[Task data Boundary: Start]
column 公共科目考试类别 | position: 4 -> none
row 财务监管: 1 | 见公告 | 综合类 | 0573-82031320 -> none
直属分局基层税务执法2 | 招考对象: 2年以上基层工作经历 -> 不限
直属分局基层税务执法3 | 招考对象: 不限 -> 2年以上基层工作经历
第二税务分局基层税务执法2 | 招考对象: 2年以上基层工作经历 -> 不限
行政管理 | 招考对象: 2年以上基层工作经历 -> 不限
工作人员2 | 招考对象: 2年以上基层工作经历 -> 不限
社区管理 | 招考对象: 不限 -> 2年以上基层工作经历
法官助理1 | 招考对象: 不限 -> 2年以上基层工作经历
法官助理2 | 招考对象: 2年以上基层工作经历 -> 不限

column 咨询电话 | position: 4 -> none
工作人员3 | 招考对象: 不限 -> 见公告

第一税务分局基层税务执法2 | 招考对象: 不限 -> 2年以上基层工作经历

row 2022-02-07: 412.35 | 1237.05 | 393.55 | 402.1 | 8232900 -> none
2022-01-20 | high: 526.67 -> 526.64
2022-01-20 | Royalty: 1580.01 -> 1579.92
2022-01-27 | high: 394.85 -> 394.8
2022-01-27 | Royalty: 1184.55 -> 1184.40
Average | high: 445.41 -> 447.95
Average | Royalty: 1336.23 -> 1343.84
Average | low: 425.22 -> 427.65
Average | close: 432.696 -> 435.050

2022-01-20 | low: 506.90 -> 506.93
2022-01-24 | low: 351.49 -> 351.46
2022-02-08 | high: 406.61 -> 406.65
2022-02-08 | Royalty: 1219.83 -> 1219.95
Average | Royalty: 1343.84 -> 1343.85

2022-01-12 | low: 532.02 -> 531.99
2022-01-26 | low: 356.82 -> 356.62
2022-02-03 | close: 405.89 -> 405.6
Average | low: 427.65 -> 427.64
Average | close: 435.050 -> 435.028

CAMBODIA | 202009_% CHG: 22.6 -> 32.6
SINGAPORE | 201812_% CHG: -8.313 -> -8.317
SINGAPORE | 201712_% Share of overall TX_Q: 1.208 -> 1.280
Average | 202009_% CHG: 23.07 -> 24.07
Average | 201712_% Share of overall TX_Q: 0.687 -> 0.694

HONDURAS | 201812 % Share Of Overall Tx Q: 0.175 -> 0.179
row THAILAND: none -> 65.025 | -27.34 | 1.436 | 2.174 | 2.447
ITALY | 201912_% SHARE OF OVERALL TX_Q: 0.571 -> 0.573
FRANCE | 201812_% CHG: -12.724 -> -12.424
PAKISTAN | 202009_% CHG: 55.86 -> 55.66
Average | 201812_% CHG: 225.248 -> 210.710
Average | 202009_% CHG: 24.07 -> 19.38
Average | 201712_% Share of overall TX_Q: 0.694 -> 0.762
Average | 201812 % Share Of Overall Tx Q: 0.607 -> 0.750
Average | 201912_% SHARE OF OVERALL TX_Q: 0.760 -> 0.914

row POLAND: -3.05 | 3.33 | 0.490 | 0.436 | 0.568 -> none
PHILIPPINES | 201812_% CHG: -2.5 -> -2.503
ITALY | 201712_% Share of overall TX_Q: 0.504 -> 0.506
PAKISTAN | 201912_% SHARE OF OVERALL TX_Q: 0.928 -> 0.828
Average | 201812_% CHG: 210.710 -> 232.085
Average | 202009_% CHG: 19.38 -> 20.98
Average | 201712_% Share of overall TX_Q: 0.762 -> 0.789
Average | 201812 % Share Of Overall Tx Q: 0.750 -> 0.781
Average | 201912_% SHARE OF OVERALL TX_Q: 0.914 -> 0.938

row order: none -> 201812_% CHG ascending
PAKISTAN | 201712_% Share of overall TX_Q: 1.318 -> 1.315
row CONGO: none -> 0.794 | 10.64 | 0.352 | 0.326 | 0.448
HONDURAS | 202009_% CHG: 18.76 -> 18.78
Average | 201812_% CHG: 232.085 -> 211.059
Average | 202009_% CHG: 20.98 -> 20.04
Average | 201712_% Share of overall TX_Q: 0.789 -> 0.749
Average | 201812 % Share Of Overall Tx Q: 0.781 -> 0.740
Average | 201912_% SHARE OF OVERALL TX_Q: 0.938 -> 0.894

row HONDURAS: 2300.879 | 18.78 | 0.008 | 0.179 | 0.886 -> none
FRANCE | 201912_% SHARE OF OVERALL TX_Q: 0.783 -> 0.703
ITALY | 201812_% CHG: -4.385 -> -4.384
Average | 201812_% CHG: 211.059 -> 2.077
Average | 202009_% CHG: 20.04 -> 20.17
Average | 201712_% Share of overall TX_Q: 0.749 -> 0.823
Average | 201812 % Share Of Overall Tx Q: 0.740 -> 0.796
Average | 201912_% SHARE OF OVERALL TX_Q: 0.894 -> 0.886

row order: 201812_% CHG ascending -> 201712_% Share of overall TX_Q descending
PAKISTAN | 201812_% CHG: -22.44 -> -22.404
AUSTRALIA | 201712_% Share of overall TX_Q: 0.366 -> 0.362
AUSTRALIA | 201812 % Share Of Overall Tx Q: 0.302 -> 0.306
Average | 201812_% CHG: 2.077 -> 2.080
[Task data Boundary: End]
**Task details:**
Restate the records above word for word, omitting nothing.

**Result of the task:**
column 公共科目考试类别 | position: 4 -> none
row 财务监管: 1 | 见公告 | 综合类 | 0573-82031320 -> none
直属分局基层税务执法2 | 招考对象: 2年以上基层工作经历 -> 不限
直属分局基层税务执法3 | 招考对象: 不限 -> 2年以上基层工作经历
第二税务分局基层税务执法2 | 招考对象: 2年以上基层工作经历 -> 不限
行政管理 | 招考对象: 2年以上基层工作经历 -> 不限
工作人员2 | 招考对象: 2年以上基层工作经历 -> 不限
社区管理 | 招考对象: 不限 -> 2年以上基层工作经历
法官助理1 | 招考对象: 不限 -> 2年以上基层工作经历
法官助理2 | 招考对象: 2年以上基层工作经历 -> 不限

column 咨询电话 | position: 4 -> none
工作人员3 | 招考对象: 不限 -> 见公告

第一税务分局基层税务执法2 | 招考对象: 不限 -> 2年以上基层工作经历

row 2022-02-07: 412.35 | 1237.05 | 393.55 | 402.1 | 8232900 -> none
2022-01-20 | high: 526.67 -> 526.64
2022-01-20 | Royalty: 1580.01 -> 1579.92
2022-01-27 | high: 394.85 -> 394.8
2022-01-27 | Royalty: 1184.55 -> 1184.40
Average | high: 445.41 -> 447.95
Average | Royalty: 1336.23 -> 1343.84
Average | low: 425.22 -> 427.65
Average | close: 432.696 -> 435.050

2022-01-20 | low: 506.90 -> 506.93
2022-01-24 | low: 351.49 -> 351.46
2022-02-08 | high: 406.61 -> 406.65
2022-02-08 | Royalty: 1219.83 -> 1219.95
Average | Royalty: 1343.84 -> 1343.85

2022-01-12 | low: 532.02 -> 531.99
2022-01-26 | low: 356.82 -> 356.62
2022-02-03 | close: 405.89 -> 405.6
Average | low: 427.65 -> 427.64
Average | close: 435.050 -> 435.028

CAMBODIA | 202009_% CHG: 22.6 -> 32.6
SINGAPORE | 201812_% CHG: -8.313 -> -8.317
SINGAPORE | 201712_% Share of overall TX_Q: 1.208 -> 1.280
Average | 202009_% CHG: 23.07 -> 24.07
Average | 201712_% Share of overall TX_Q: 0.687 -> 0.694

HONDURAS | 201812 % Share Of Overall Tx Q: 0.175 -> 0.179
row THAILAND: none -> 65.025 | -27.34 | 1.436 | 2.174 | 2.447
ITALY | 201912_% SHARE OF OVERALL TX_Q: 0.571 -> 0.573
FRANCE | 201812_% CHG: -12.724 -> -12.424
PAKISTAN | 202009_% CHG: 55.86 -> 55.66
Average | 201812_% CHG: 225.248 -> 210.710
Average | 202009_% CHG: 24.07 -> 19.38
Average | 201712_% Share of overall TX_Q: 0.694 -> 0.762
Average | 201812 % Share Of Overall Tx Q: 0.607 -> 0.750
Average | 201912_% SHARE OF OVERALL TX_Q: 0.760 -> 0.914

row POLAND: -3.05 | 3.33 | 0.490 | 0.436 | 0.568 -> none
PHILIPPINES | 201812_% CHG: -2.5 -> -2.503
ITALY | 201712_% Share of overall TX_Q: 0.504 -> 0.506
PAKISTAN | 201912_% SHARE OF OVERALL TX_Q: 0.928 -> 0.828
Average | 201812_% CHG: 210.710 -> 232.085
Average | 202009_% CHG: 19.38 -> 20.98
Average | 201712_% Share of overall TX_Q: 0.762 -> 0.789
Average | 201812 % Share Of Overall Tx Q: 0.750 -> 0.781
Average | 201912_% SHARE OF OVERALL TX_Q: 0.914 -> 0.938

row order: none -> 201812_% CHG ascending
PAKISTAN | 201712_% Share of overall TX_Q: 1.318 -> 1.315
row CONGO: none -> 0.794 | 10.64 | 0.352 | 0.326 | 0.448
HONDURAS | 202009_% CHG: 18.76 -> 18.78
Average | 201812_% CHG: 232.085 -> 211.059
Average | 202009_% CHG: 20.98 -> 20.04
Average | 201712_% Share of overall TX_Q: 0.789 -> 0.749
Average | 201812 % Share Of Overall Tx Q: 0.781 -> 0.740
Average | 201912_% SHARE OF OVERALL TX_Q: 0.938 -> 0.894

row HONDURAS: 2300.879 | 18.78 | 0.008 | 0.179 | 0.886 -> none
FRANCE | 201912_% SHARE OF OVERALL TX_Q: 0.783 -> 0.703
ITALY | 201812_% CHG: -4.385 -> -4.384
Average | 201812_% CHG: 211.059 -> 2.077
Average | 202009_% CHG: 20.04 -> 20.17
Average | 201712_% Share of overall TX_Q: 0.749 -> 0.823
Average | 201812 % Share Of Overall Tx Q: 0.740 -> 0.796
Average | 201912_% SHARE OF OVERALL TX_Q: 0.894 -> 0.886

row order: 201812_% CHG ascending -> 201712_% Share of overall TX_Q descending
PAKISTAN | 201812_% CHG: -22.44 -> -22.404
AUSTRALIA | 201712_% Share of overall TX_Q: 0.366 -> 0.362
AUSTRALIA | 201812 % Share Of Overall Tx Q: 0.302 -> 0.306
Average | 201812_% CHG: 2.077 -> 2.080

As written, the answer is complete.